Records provided -
-*-*-

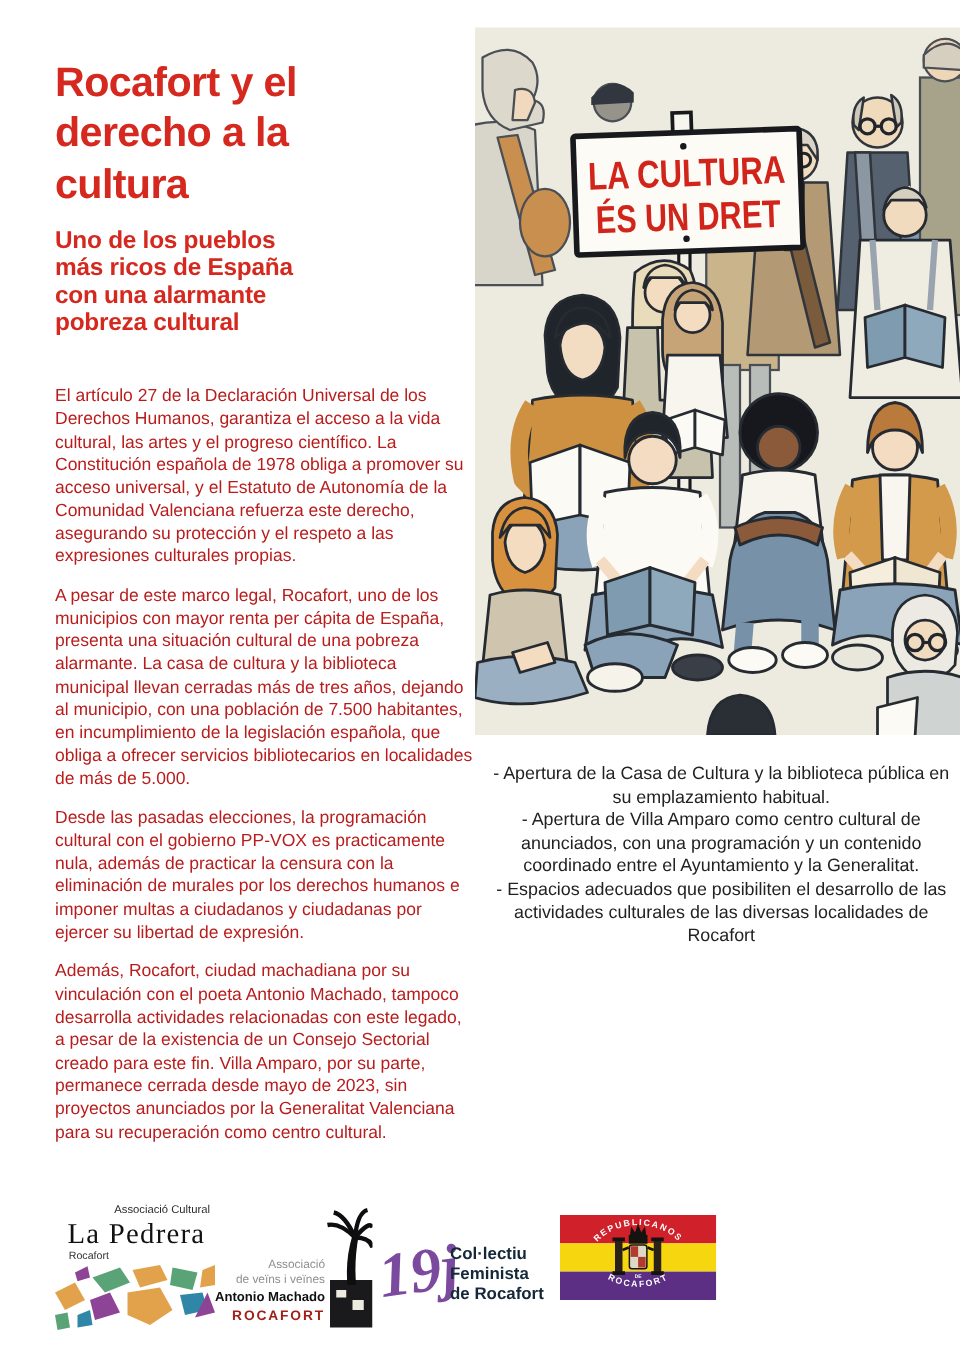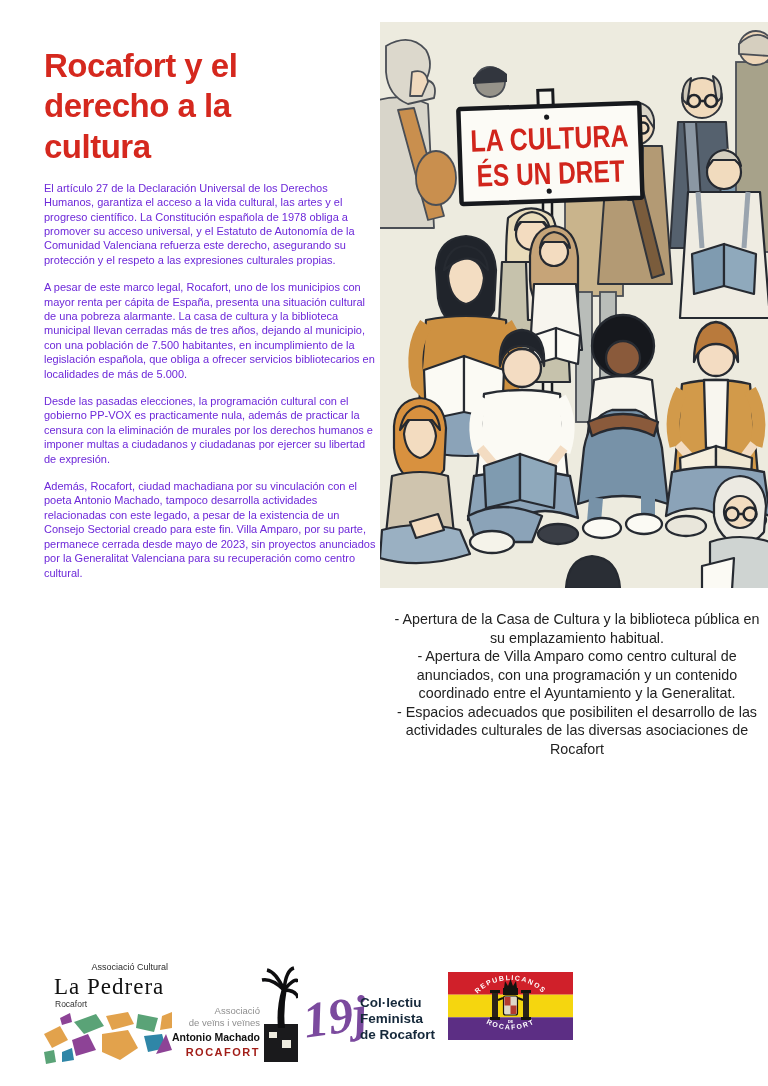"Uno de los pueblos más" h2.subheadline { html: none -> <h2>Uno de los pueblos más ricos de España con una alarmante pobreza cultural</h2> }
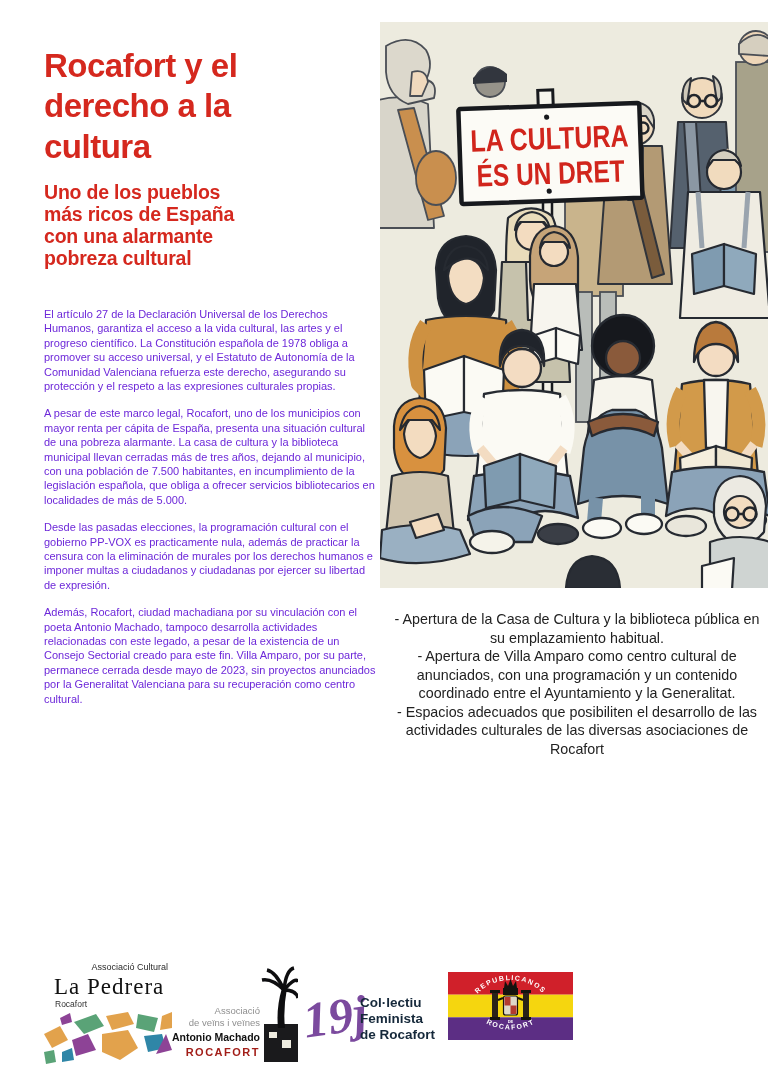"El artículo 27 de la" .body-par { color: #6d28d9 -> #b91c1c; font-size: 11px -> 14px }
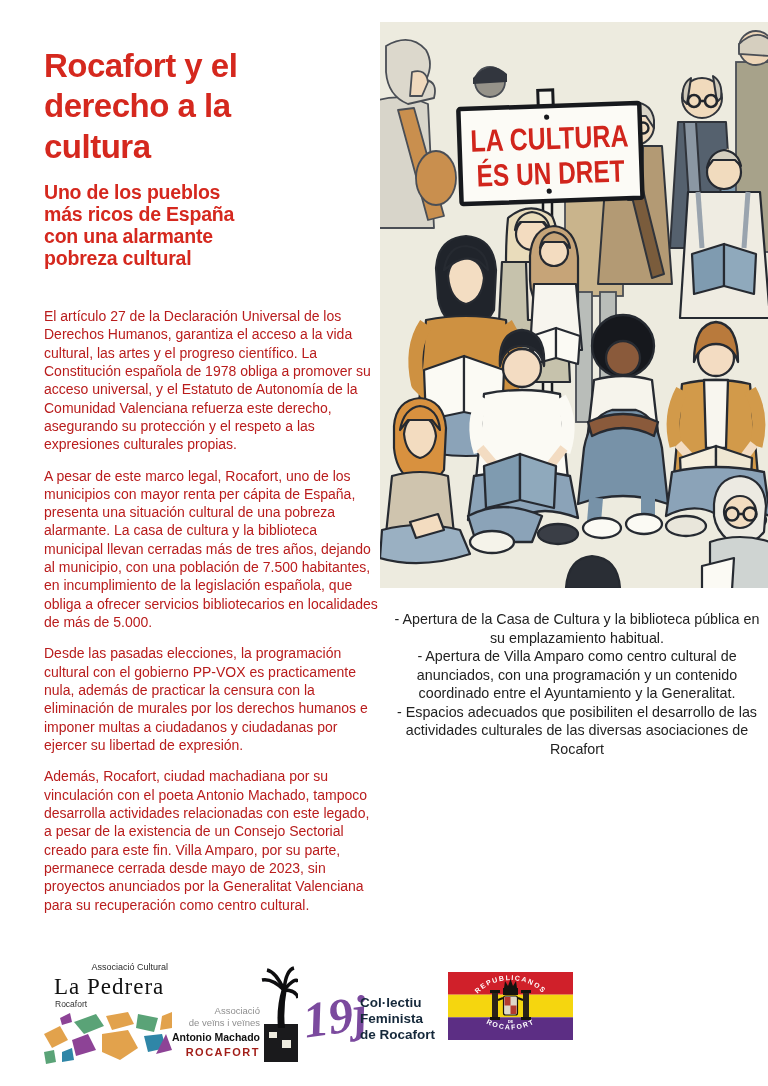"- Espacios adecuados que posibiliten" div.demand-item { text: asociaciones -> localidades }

-*-*-

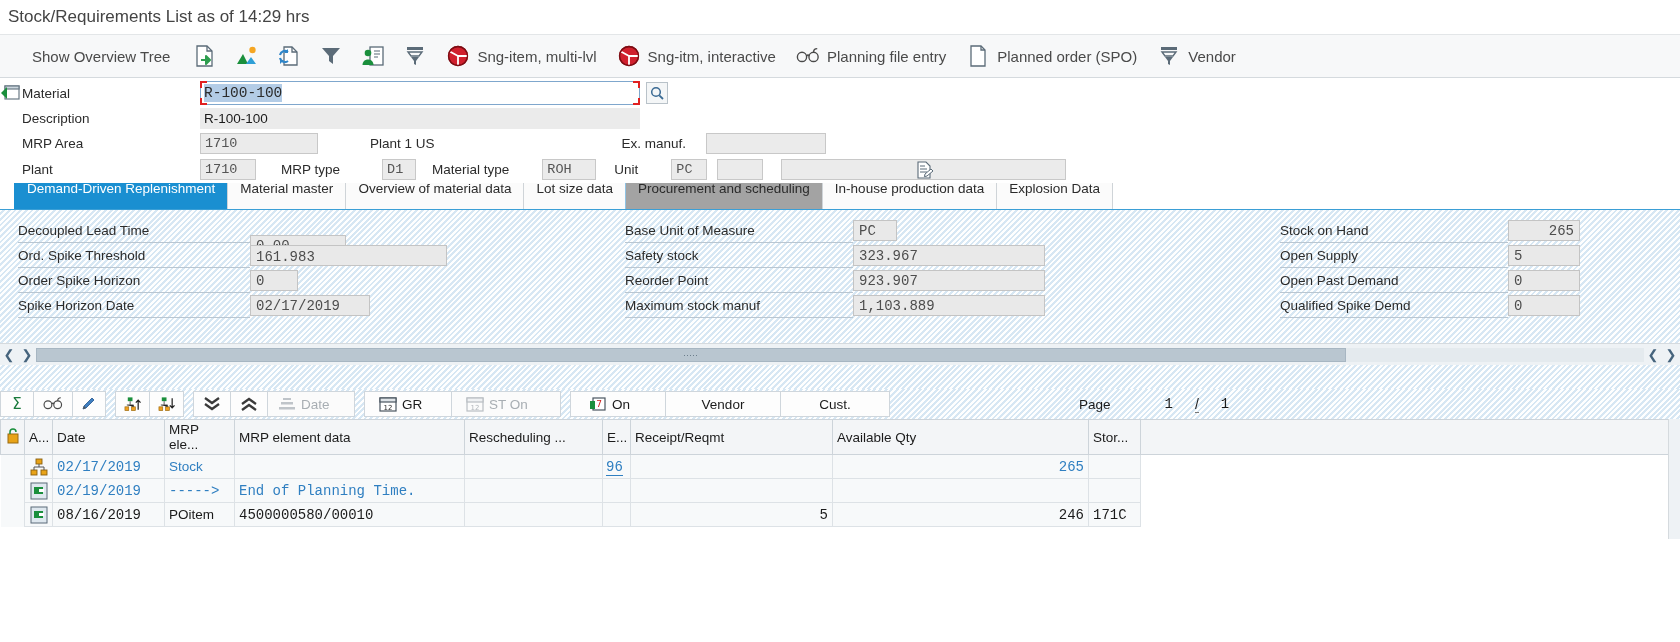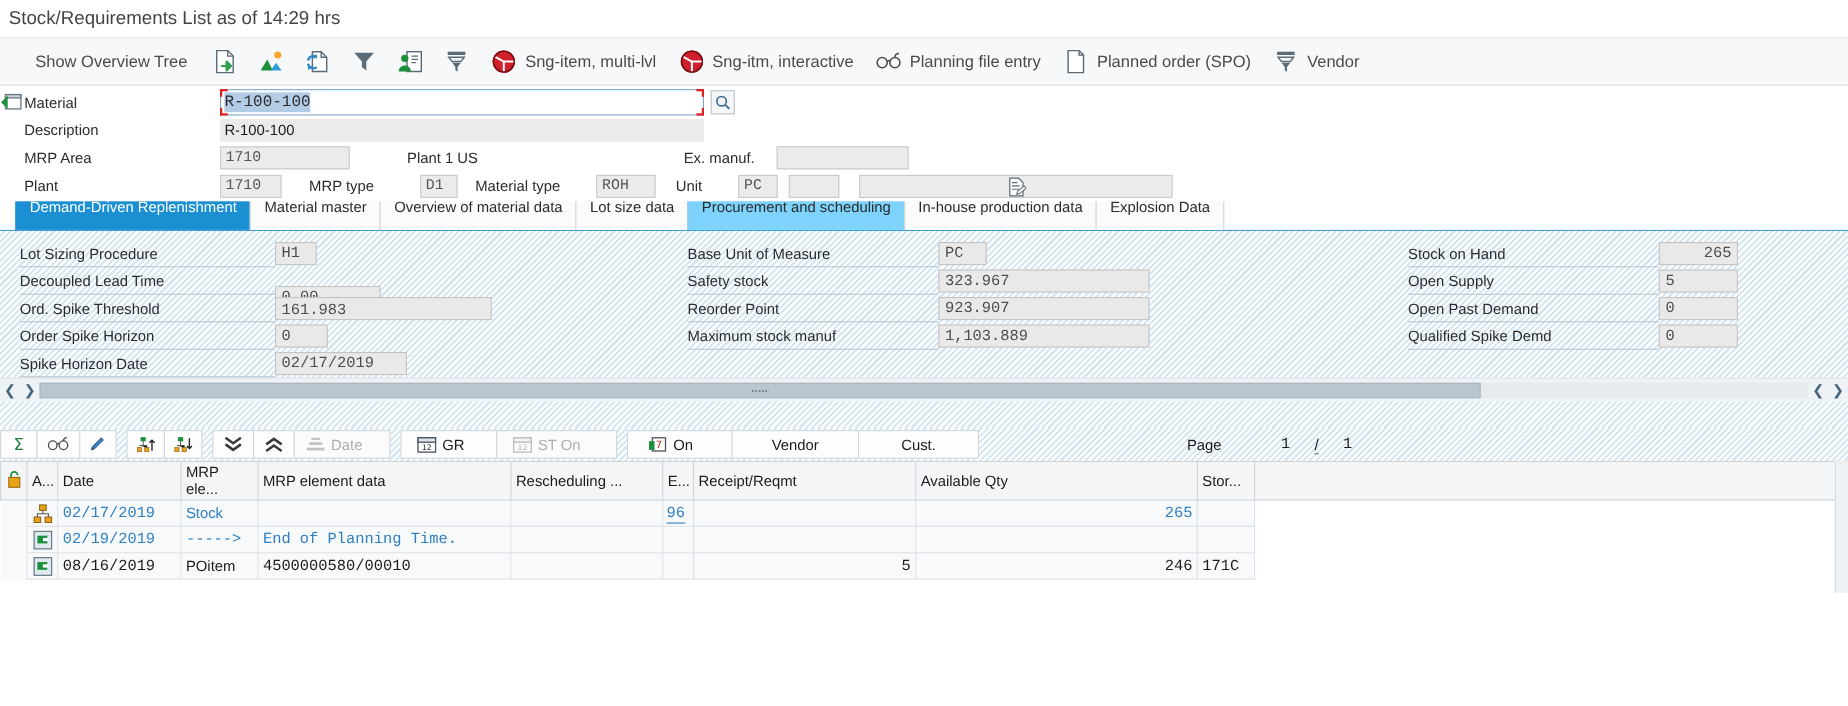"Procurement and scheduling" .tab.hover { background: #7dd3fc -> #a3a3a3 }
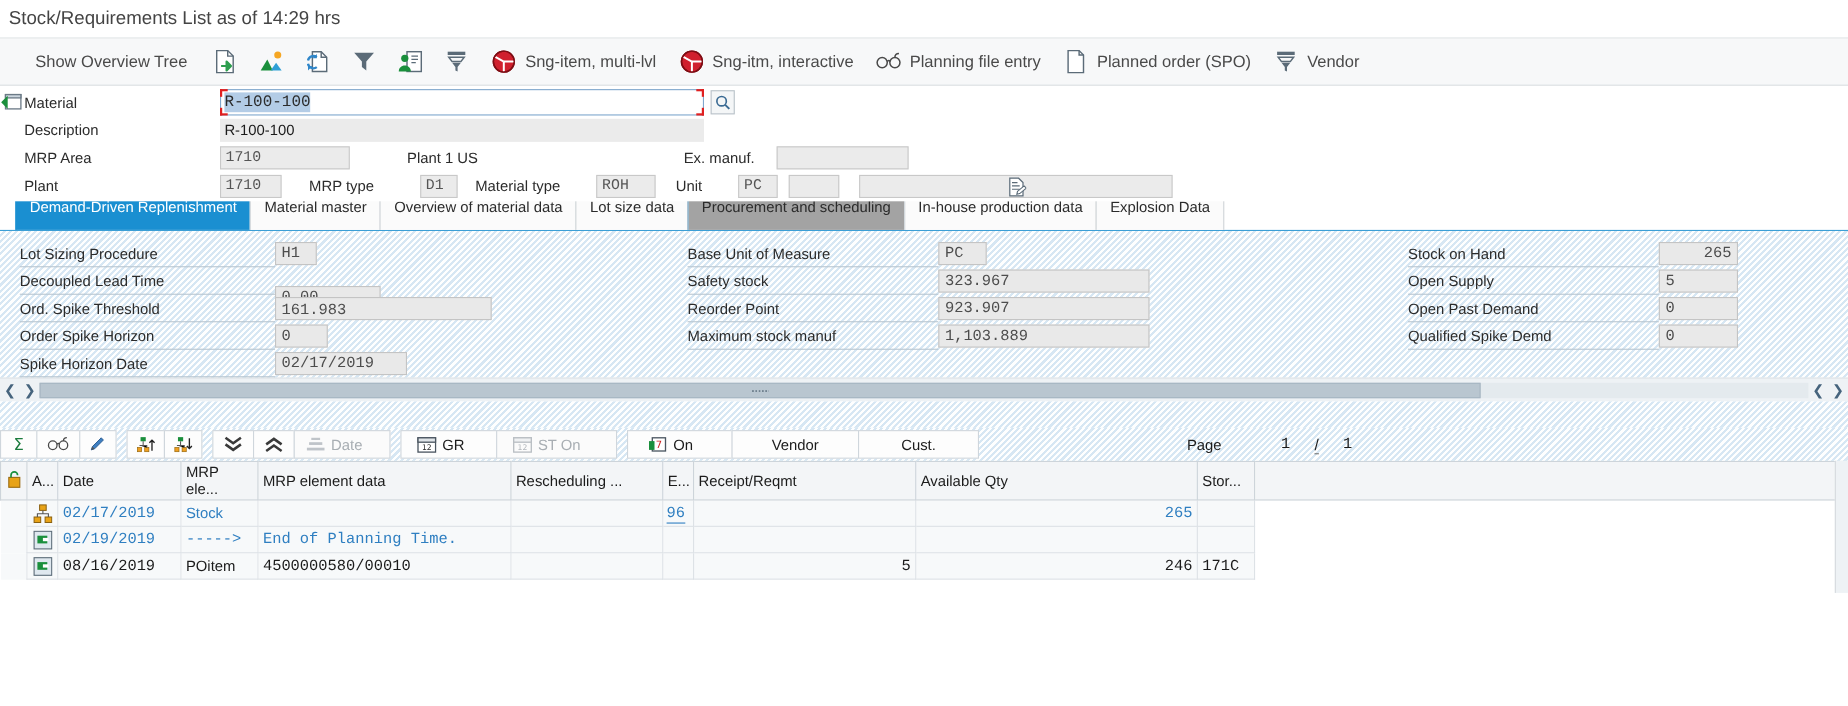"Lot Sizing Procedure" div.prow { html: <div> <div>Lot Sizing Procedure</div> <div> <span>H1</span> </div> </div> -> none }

-*-*-

Task instructions - Leave out the images and write out the lines above exactly, from the one with "background: #7dd3fc ->" up to and including the one with "html: <div> <div>Lot".

Answer for this exercise -
"Procurement and scheduling" .tab.hover { background: #7dd3fc -> #a3a3a3 }
"Lot Sizing Procedure" div.prow { html: <div> <div>Lot Sizing Procedure</div> <div> <span>H1</span> </div> </div> -> none }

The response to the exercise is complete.